Ao longo da sua graduação, manifestações da favela dentro daquele espaço foram pontuais, tais como no dia em que sua turma foi assistir ao espetáculo “Qual é a nossa cara?”, da Cia Marginal (Companhia teatral surgida no complexo da Maré), com o intuito de dialogar com a aula de expressão corporal.
“Historicamente, o espaço acadêmico é um lugar que por muito tempo foi negado ao pobre. A presença do favelado e periférico dentro desse espaço ainda é uma resistência. Não é orgânica a sua presença na universidade. Como estar num lugar que não te acolhe e não te quer lá? Como podemos existir nesse lugar? Como as histórias dos meus pares não desaparecerão?”, afirma o diretor. Arame Farpado é então uma forma de garantir que essas histórias se farão presentes naquele espaço, que novas narrativas serão pautadas.
A peça foi desenvolvida a partir das memórias e anseios dos quatro atores. “Durante o processo de ensaios, nós tínhamos encontros regulares semanais, fazíamos jogos e improvisações que duravam entre 40 e 45 minutos em média. Essas improvisações eram preenchidas por dispositivos/ações dadas previamente pelo diretor que nos auxiliavam a manter o jogo acontecendo. Também contamos com o auxílio do livro “Por que uns e não outros” de Jailson de Souza Silva. Tudo o que era criado era guardado para ser utilizado em algum momento”, lembram.

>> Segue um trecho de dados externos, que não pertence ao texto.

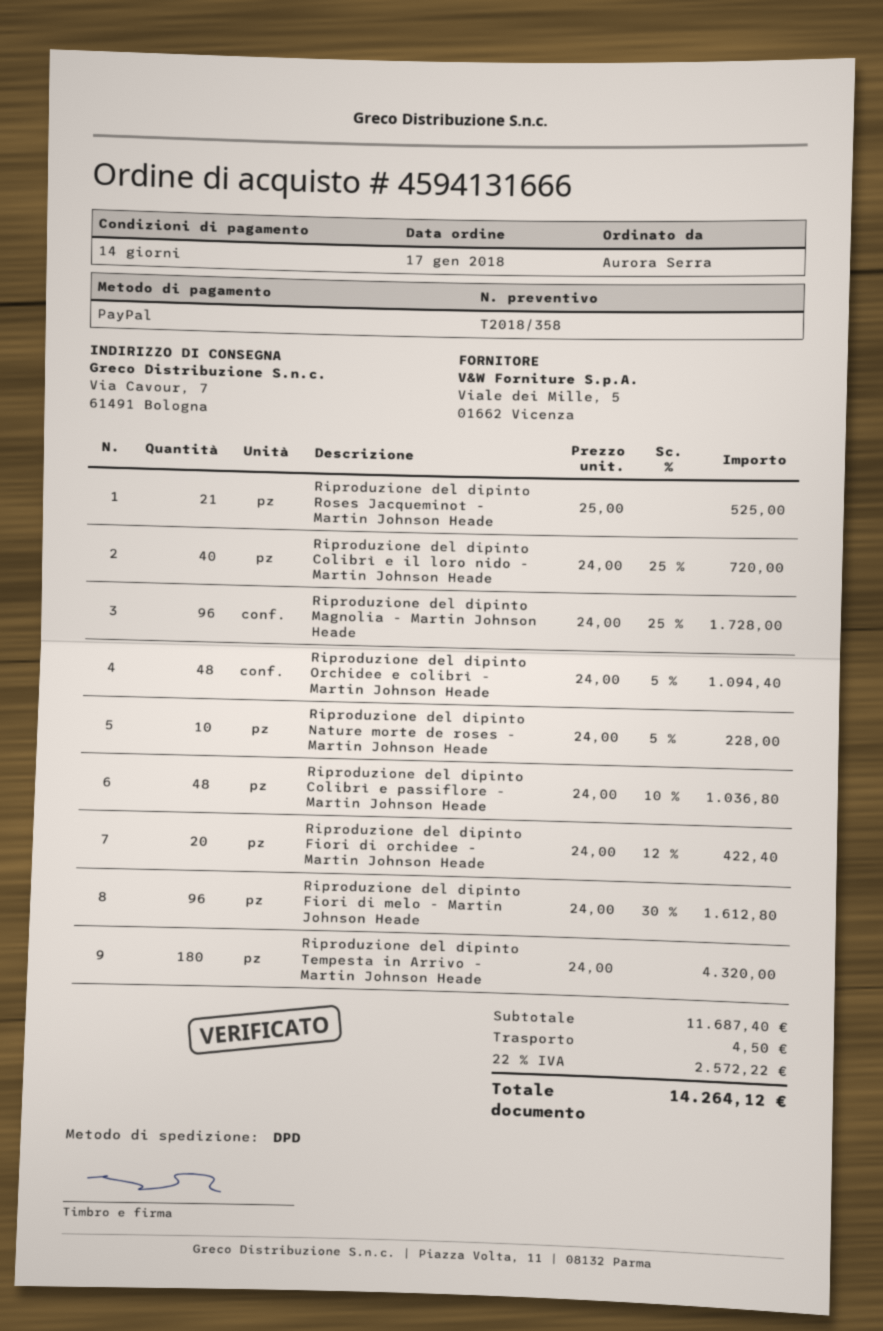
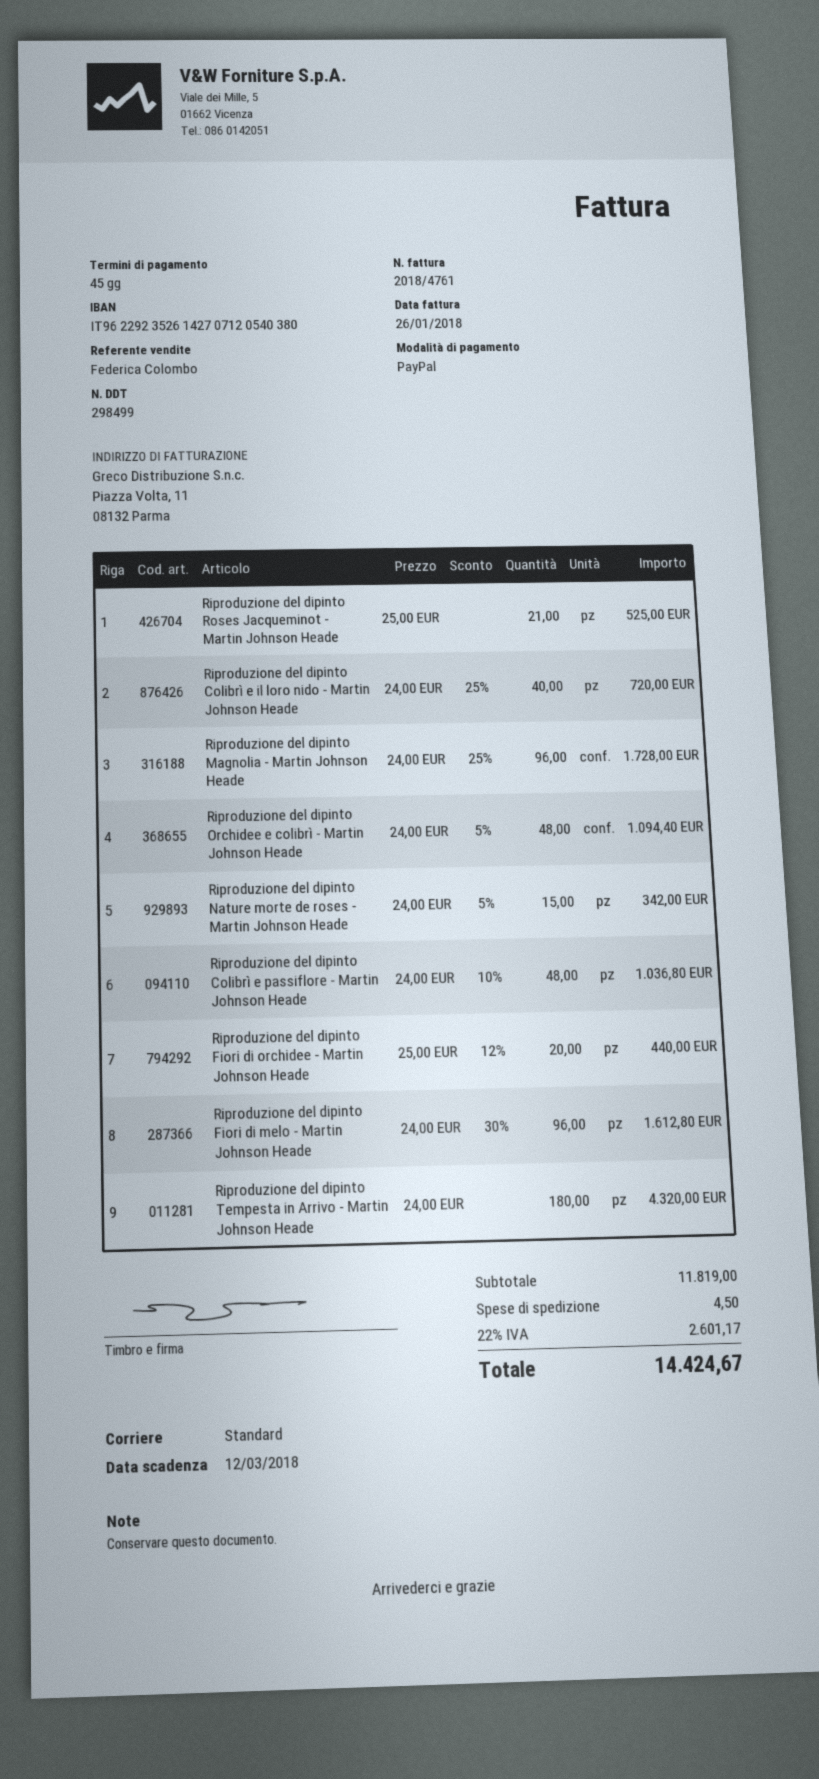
payment terms: 14 days -> 45 days
shipping method: DPD -> standard
Riproduzione del dipinto Nature morte de roses - Martin Johnson Heade: 10 x 24.00 - 5% = 228.00 -> 15 x 24.00 - 5% = 342.00
Riproduzione del dipinto Fiori di orchidee - Martin Johnson Heade: 20 x 24.00 - 12% = 422.40 -> 20 x 25.00 - 12% = 440.00
subtotal: 11687.40 -> 11819.00
tax: 22% = 2572.22 -> 22% = 2601.17
total: 14264.12 -> 14424.67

Em entrevista, o grupo fala um pouco mais sobre como é fazer parte deste projeto e deste espaço demarcado por arames farpados:
1) Qual a importância de levar para fora da universidade, trabalhos e ideias que geralmente ficam somente no meio acadêmico?

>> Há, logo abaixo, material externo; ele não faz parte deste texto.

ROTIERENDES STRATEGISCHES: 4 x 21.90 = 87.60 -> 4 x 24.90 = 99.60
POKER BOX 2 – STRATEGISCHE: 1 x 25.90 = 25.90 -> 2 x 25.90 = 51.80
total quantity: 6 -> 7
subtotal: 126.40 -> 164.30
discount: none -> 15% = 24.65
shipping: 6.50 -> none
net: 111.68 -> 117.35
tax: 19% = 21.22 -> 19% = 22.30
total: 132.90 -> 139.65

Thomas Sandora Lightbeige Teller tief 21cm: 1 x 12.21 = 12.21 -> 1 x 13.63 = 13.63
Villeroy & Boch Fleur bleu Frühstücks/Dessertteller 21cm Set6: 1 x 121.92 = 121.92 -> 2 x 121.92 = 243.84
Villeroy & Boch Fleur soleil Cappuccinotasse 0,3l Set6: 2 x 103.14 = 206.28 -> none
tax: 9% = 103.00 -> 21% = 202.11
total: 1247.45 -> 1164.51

É importante mostrar que existe uma produção preta e favelada ativa e de qualidade se estruturando no cenário teatral dentro das universidades. É importante mostrar que existe esse movimento de resistência que busca falar de temas que nos representam e que não são devidamente discutidos. Precisamos denunciar o que está acontecendo ali dentro, como, por exemplo, as pichações “Pretos fedem” e “KKK” (Klu Klux Klan), que surgiram em 2017 nas paredes do prédio de teatro. Os autores ainda não foram identificados, mas para além disso, que ações estão sendo tomadas para que mais pichações como essa não voltem a aparecer? Para além de entrar na universidade pela política de cotas, são necessárias uma série de políticas de permanência que são negligenciadas pelo Estado, como a criação de moradias e creches universitárias e a abordagem de autoras, autores e questões negras e indígenas ali – algo que já é pautado pela lei 11.645. É extremamente importante sair da universidade levantando essas questões, colocando esse sentimento de “não-pertencimento” como algo não natural.
2) O conteúdo da peça é capaz de fazer o espectador receber vários “tapas” na cara durante a apresentação. Como está sendo a recepção e o retorno?

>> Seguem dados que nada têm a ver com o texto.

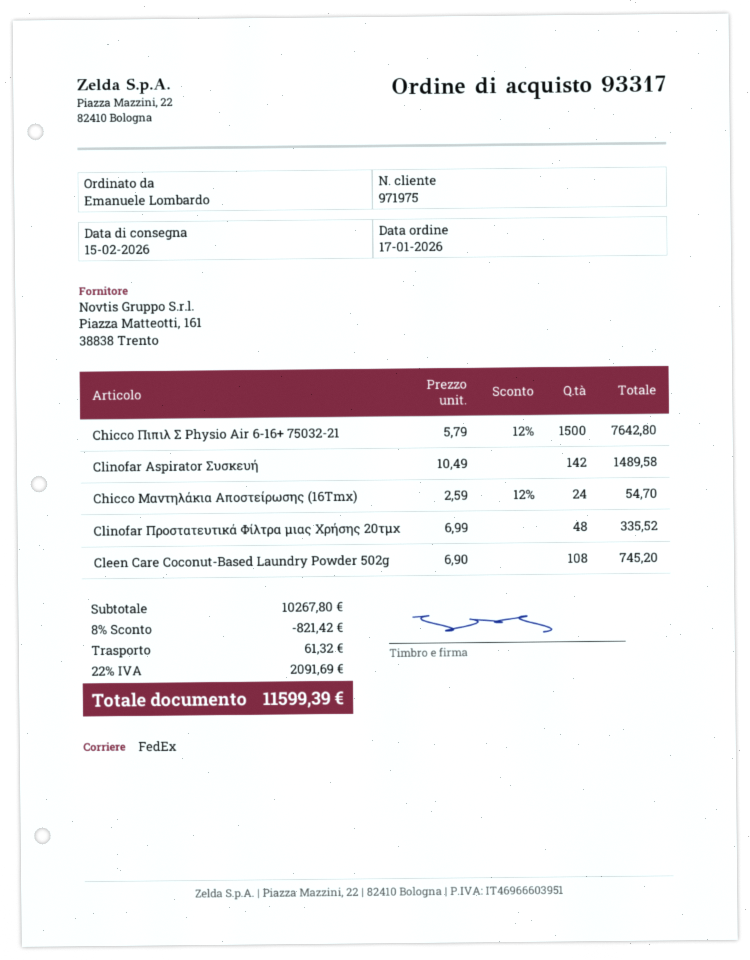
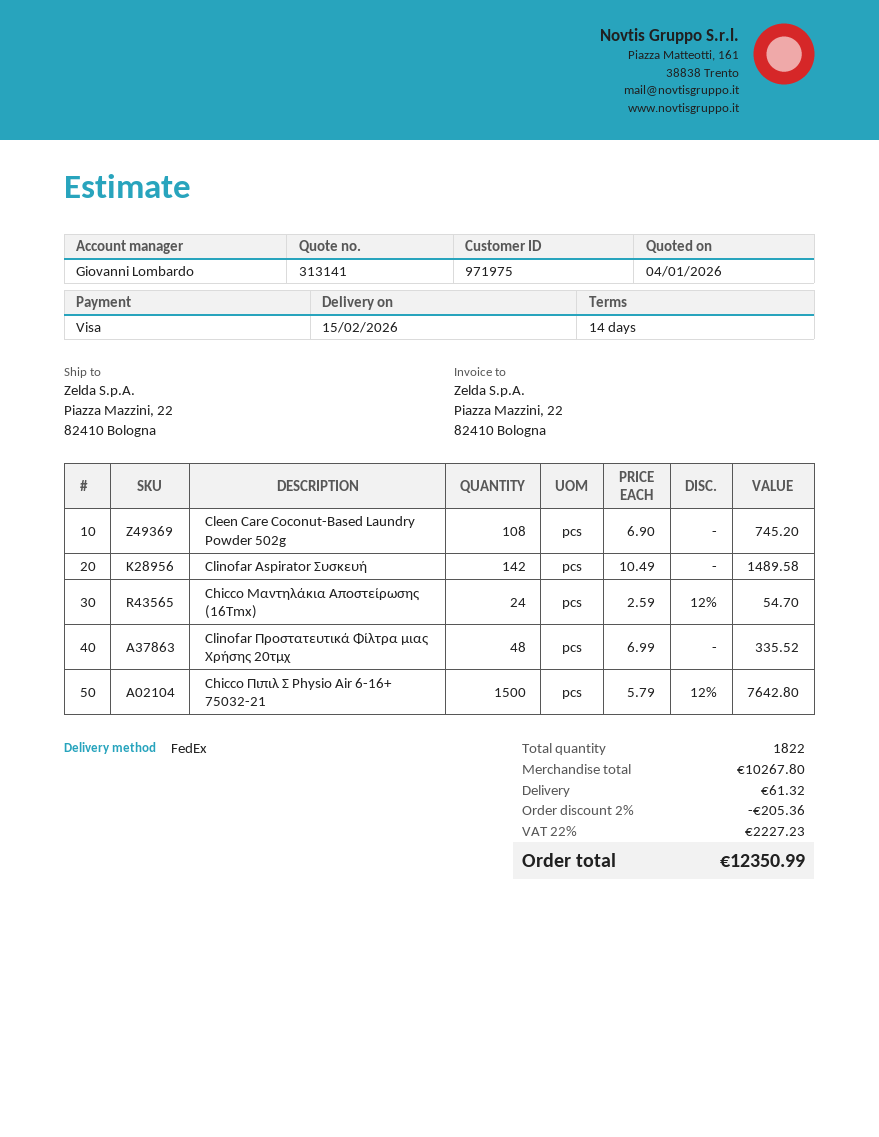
discount: 8% = 821.42 -> 2% = 205.36
tax: 22% = 2091.69 -> 22% = 2227.23
total: 11599.39 -> 12350.99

A recepção tem sido maravilhosa. É incrível ver a quantidade de pessoas que se sentem representadas pelo espetáculo mesmo sendo de lugares completamente diferentes. No Rio, há pessoas que já assistiram mais de 5 vezes ao espetáculo. A gente se surpreendeu com a quantidade de camadas que o espetáculo alcança as pessoas. Há aquelas que estudam teatro na UNIRIO e por isso conhecem as referências de textos e aulas que colocamos e há pessoas que vêm falar com a gente emocionadas e que nunca estiveram em uma universidade. Lógico que também tivemos pessoas que se sentiram agredidas pelo conteúdo do espetáculo, mas é algo que já esperávamos que fosse acontecer, exatamente por se tratar de uma tensão de poderes que era constantemente silenciada e “deixada para depois”.
3) No espetáculo, é pichado a frase “Não devemos falar da Unirio”. É uma contradição e ironia com o conteúdo da peça. Houve algum tipo de censura por parte da universidade ou manifestações exacerbadas após a estreia da peça?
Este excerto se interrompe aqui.